28 de octubre de 2016

Infantilismo

Uno de los pocos méritos de la infausta presidencia de Zapatero, regalada por la soberbia de Aznar y espectáculo de la mentira contumaz de Acebes y los suyos, fue encabezar una legítima revancha en toda regla contra el franquismo y su legado. Del empeño de aquellos gobiernos en "revisar" la historia y recuperar la memoria de los derrotados brotó una narración más bien sentimentaloide en armonía con los tiempos que, pese a sus límites, permitió casi borrar del mapa la derrota republicana y reconstruir pasado y presente. Ahora, a ochenta años vista del alzamiento fascista, se puede decir que la post-posguerra ha sido ampliamente ganada por aquella República que en su momento fue militarmente derrotada y luego perseguida y casi aniquilada. Asimismo, nostálgicos, católicos ultramontanos, anticomunistas y conservadores, que simpatizaron - y simpatizan - tibia o intensamente con el régimen del Caudillo, han sido barridos del horizonte hegemónico de la opinión pública: sus banderas, espectáculos taurinos o músicas, para no hablar de sus éticas y estéticas paramilitares, han sido arrinconadas y casi se podría decir aplastadas bajo el intenso "sentir común" renovador que ha impregnado la opinión pública

No obstante, este incontestable triunfo no tiene el sabor que debería tener, al menos para quien escribe.

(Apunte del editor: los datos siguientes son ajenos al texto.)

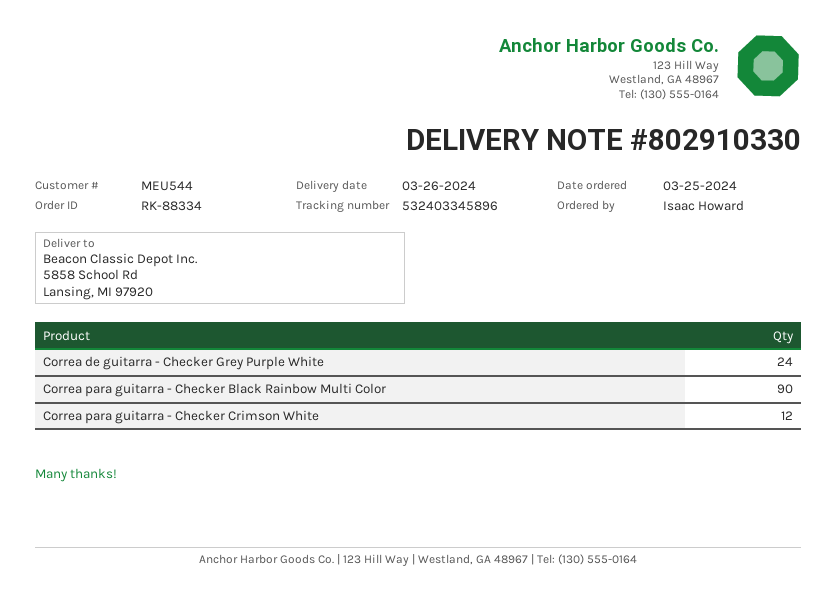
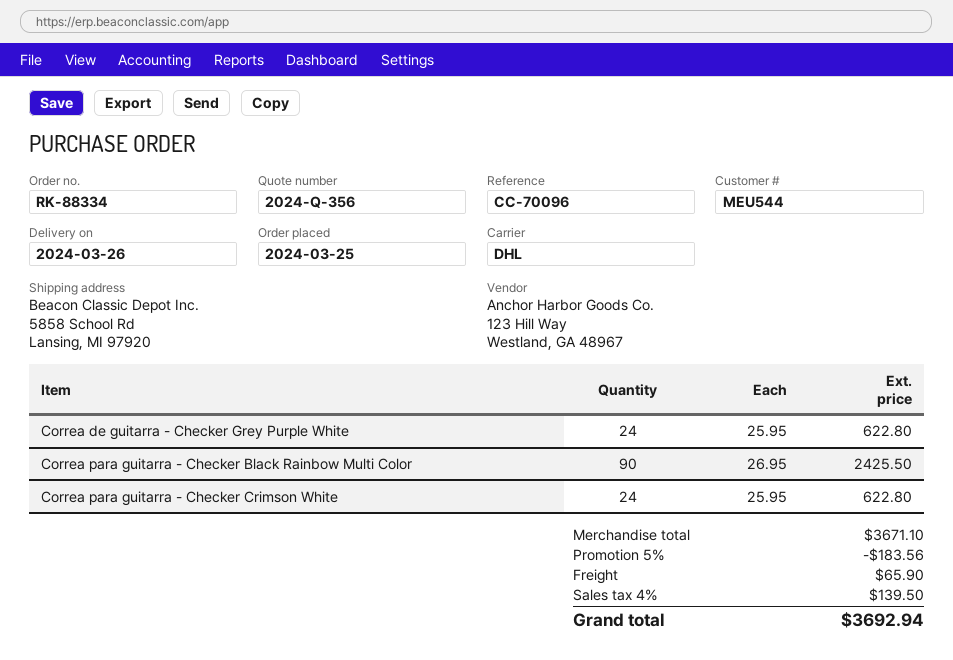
Correa para guitarra - Checker Crimson White: 12 -> 24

No es que sepa distinto porque se haya obtenido fuera del campo de batalla lo que no se puedo conseguir en él, una satisfacción vicaria que arguye por ejemplo un amigo "de derechas" para despreciar el incontestable giro que se ha dado en los relatos de autocomprensión dominantes en "su" España, sino porque tiene escaso espesor: es superficial, leve, mínimo, de carácter "espectacular" (Debord), hasta cierto punto publicitario. No es una victoria sólida, sedimentada en el tiempo y sustentada en la reflexión y el conocimiento, sino en la espontaneidad y lo efímero: en una cierta "moda". Una muestra de esta trivialidad ha sido la bochornosa controversia que se vivió en Barcelona la semana pasada con ocasión de la exposición Franco, Victoria, República. Impunidad y espacio urbano y la exhibición de una estatua decapitada del generalísimo de todos los ejércitos habidos y por haber. Contemplar a probos ciudadanos, acerca de cuyo valor cívico bajo su dictadura quizás podrían oponerse algunos reparos, lanzando huevos, pintando y gritando al fantasma del cruel ferrolano y, de paso, cargando contra el Ayuntamiento que organizaba la muestra, considerándolo poco menos que cómplice de su retorno simbólico, no ha sido precisamente edificante por no decir algo peor. Que una instalación diseñada para contribuir a la comprensión de los últimos setenta y cinco años de la historia de España y de Catalunya sea despreciada reduciendo su contenido a un icono que, por demás, es tomado como espíritu realmente existente, como física encarnación de un mal ya desaparecido, es un ejemplo del pensamiento mágico que satura cierta izquierda, romántica e irracional, y de lo fina que es la capa bajo la cual se pretende sepultar el fascismo español y sus efectos: quien ignora con tanta facilidad la historia tiene muchas posibilidades de volver a repetirla.